Every day, hobbyists, designers, engineers, and educators find new and exciting applications for 3D printing. From 3D printed engines powering rockets into space to 3D printed concrete castles, the reaches of 3D printing are only just being realised around the world.
However, the most important 3D printing innovations are likely the ones that can help save and prolong human lives.
Due to the low cost, flexibility, and customisable options of 3D printing, it has expanded rapidly in the field of health care, changing the way those in the medical profession treat illnesses and injuries. Some applications are a reality and already helping patients, while others are a dream that researchers are working hard to achieve.
Here is an overview of a few ways that 3D printing is changing healthcare.
One of the first applications for 3D printing in the health field was customisable prosthetics. Because human bodies are unique, a one-size-fits-all solution does not work well for artificial limbs. This means that such prosthetics cannot be bulk manufactured and therefore traditionally come at both considerable time and cost.
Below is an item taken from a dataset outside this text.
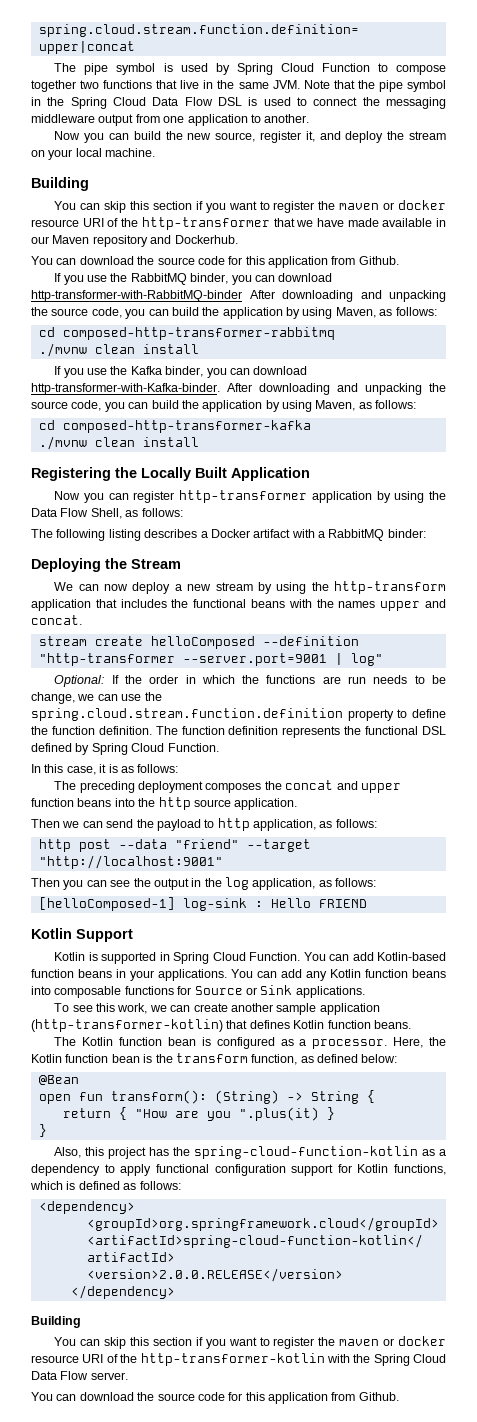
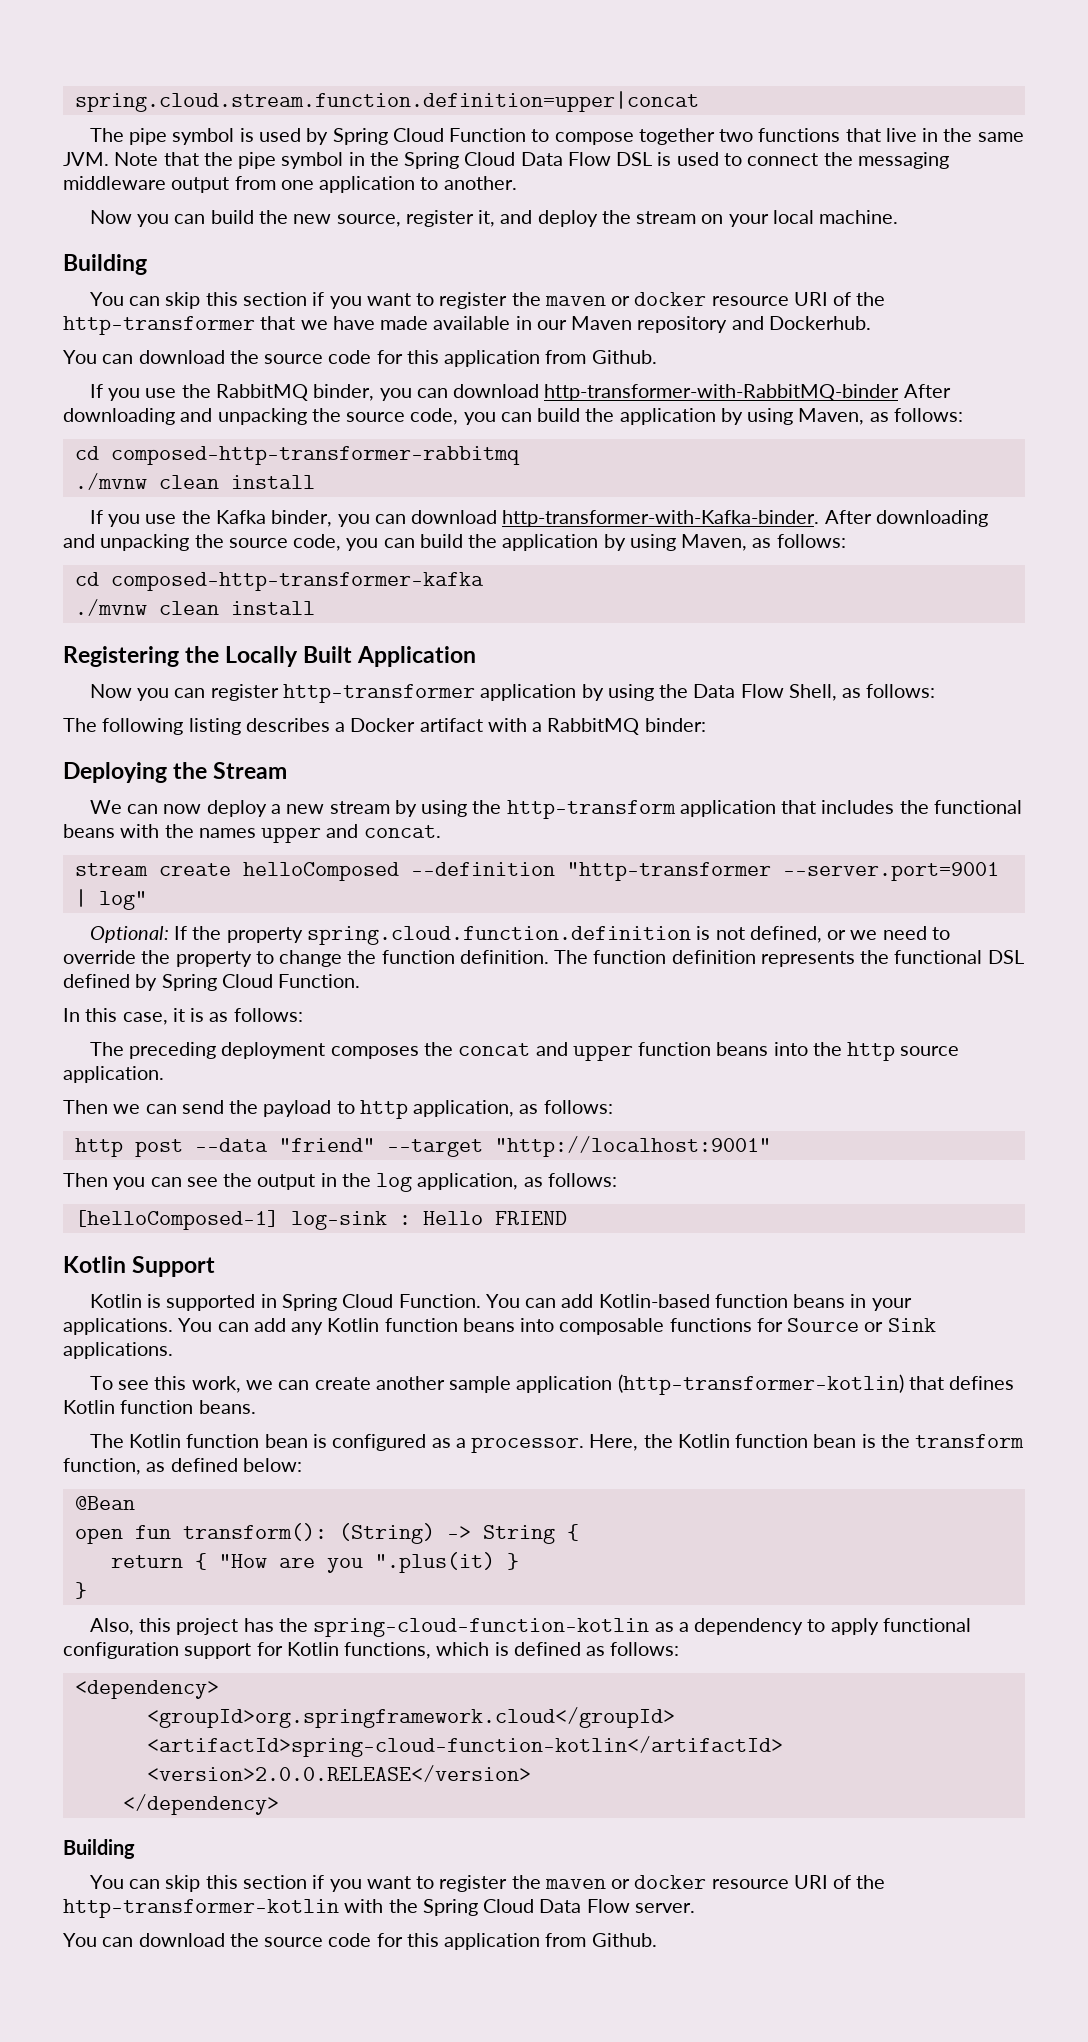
- Optional: If the order in which the functions are run needs to be change, we can use the spring.cloud.stream.function.definition property to define the function definition.
+ Optional: If the property spring.cloud.function.definition is not defined, or we need to override the property to change the function definition.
However, with 3D printing, artificial limbs can be more easily customised at lower cost and in less time. This helps not only patients with access to good health care systems, but also those around the world in less fortunate circumstances.
One example is that of a team of volunteers from the University of Toronto that has been working to make 3D printed prosthetic legs available to children in Uganda.
The premise for 3D printed implants is not much different than that of 3D printed artificial limbs: implants will work better if they are customisable.
A team of researchers was able to 3D print models of animals’ hearts from images; then they developed electronics to fit perfectly around the hearts. These electronics could then be moved from the 3D model to the actual organ, and would fit perfectly.
Such customised electronics as oxygenation detectors and strain gauges would provide better monitoring and treatment for patients.
In 2015, the U.S. Food and Drug Administration approved the first 3D printed drug, Spritram, an epilepsy medication. The new type of tablet is 3D printed as layers of powder and is meant to dissolve more easily than the average pill. It also created a fascinating precedent for consumable 3D printed objects.
The next step could be personalised drugs with dosages, sizes, and rates of delivery tailored specifically to individuals.
Doctors and scientists have been working for decades to find effective treatments, and hopefully one day a cure, for cancer. 3D printing may be able to play a role in helping patients beat this debilitating and often fatal disease.
3D printed tumours may lead to better understandings of cancer and treatments. Scottish researchers have been working to 3D print brain tumours using real cells, and a team from New Zealand are doing similar work with breast cancer.
Traditional cancer research used cells grown in a 2D sheet; however, these cells behave differently than actual three-dimensional tumours. 3D printing, therefore, has allowed for the possibility of discovering how certain cancers will react to various treatments, and the promise of better treatment is on the horizon.
The Wake Forest Institute for Regenerative Medicine was the first in the world to successfully implant laboratory-grown organs into humans. In 2016, they announced that they had proven that living tissue structures could be 3D printed.
Hopefully, engineering of human tissue will help make organs more available than through donations, and the 3D printed organs could match patients’ needs more exactly. However, many studies still need to be done before such treatments can be viable.
Overall, 3D printing can, and does, contribute greatly to healthcare, from producing cheaper medical tools and equipment to providing customisable treatments to replacing lost limbs and organs.
Not all of 3D printings’ healthcare applications have been actualised, but researchers and scientists seem convinced that cures for diseases and replacements for organs are very possible.
Is a healthier world only a few 3D print designs away?